James Watt was a Scottish inventor, mechanical engineer and chemist most famous for his work on the world's first modern steam engine. He would modify the Newcomen steam engine to improve its efficiency through his creative thinking and scientific knowledge of instrument design. James's work on the steam engine would prove to be a substantial contribution to the world and one that would, in no small part, help power the Industrial Revolution at home in Great Britain and in the rest of the world.

James would initially take up work building instruments at the University of Glasgow. Whilst there he would become interested in steam engines. He would quickly realize that existing steam engines wasted energy by repeatedly cooling and reheating the cylinder. To solve this he introduced a simple but significant improvement on the design. A separate condenser. This avoided the need to waste energy and radically improved the power, efficiency, and cost-effectiveness of steam engines.

James Watt would incrementally improve the engine's design over the years. He added rotary motion and broadened the engines applications to uses beyond just pumping water. Watt would attempt to commercialize his invention but experienced many financial setbacks. That was until he entered into a partnership with Matthew Boulton in 1775. The pair would form a new company, Boulton, and Watt, which would eventually become very successful. Watt would eventually become a very wealthy man.
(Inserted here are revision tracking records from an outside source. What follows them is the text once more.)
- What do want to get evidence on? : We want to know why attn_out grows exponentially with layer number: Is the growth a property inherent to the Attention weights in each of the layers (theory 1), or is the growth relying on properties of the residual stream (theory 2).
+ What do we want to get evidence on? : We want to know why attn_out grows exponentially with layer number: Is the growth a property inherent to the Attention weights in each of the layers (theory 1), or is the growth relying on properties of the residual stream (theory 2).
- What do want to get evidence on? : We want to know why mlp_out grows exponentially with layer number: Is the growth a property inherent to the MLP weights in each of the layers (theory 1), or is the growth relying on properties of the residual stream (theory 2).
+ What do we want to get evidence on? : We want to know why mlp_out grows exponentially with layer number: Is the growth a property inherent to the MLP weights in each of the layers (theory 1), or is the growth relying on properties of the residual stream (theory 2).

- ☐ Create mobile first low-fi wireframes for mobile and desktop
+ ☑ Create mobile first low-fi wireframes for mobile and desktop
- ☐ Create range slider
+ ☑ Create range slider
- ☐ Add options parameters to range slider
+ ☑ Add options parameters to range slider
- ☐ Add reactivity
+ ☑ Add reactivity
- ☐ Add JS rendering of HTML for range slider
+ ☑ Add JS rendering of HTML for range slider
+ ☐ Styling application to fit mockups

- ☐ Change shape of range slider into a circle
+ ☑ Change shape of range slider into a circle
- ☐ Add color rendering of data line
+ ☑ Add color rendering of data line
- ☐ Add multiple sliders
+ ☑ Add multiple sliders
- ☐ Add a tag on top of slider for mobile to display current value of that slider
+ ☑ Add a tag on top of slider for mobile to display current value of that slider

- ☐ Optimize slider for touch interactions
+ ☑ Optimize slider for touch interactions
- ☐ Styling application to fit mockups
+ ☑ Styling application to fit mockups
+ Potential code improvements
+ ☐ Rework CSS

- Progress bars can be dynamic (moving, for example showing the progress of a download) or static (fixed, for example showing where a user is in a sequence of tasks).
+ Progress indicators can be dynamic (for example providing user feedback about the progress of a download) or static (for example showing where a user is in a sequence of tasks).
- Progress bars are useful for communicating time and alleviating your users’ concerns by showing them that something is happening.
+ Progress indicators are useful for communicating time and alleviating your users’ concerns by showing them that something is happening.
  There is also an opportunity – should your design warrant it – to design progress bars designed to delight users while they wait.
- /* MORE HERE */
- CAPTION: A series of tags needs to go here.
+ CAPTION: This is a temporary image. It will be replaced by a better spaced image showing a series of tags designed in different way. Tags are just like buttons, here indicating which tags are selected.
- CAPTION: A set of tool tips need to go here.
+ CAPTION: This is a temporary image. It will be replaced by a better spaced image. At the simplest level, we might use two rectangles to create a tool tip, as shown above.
During his retirement, Watt would continue to tinker away. He developed several new inventions but none of them were as significant as the steam engine. He would later die at the ripe old age of 83.

Early years

James Watt was born on January 19th, 1736 in Greenock, Renfrewshire, Scotland. His father was the treasurer and magistrate of Greenock. He also ran a successful ship and house building business.

His mother, Agnes Muirhead, came from a distinguished family and was well educated. Both his parents were Presbyterians and strong Covenanters. Watt's grandfather, Thomas Watt, was actually a mathematics teacher and bailee to the Baron of Cartsburn. Interestingly given the fact he was raised by religious parents, he would later become a deist.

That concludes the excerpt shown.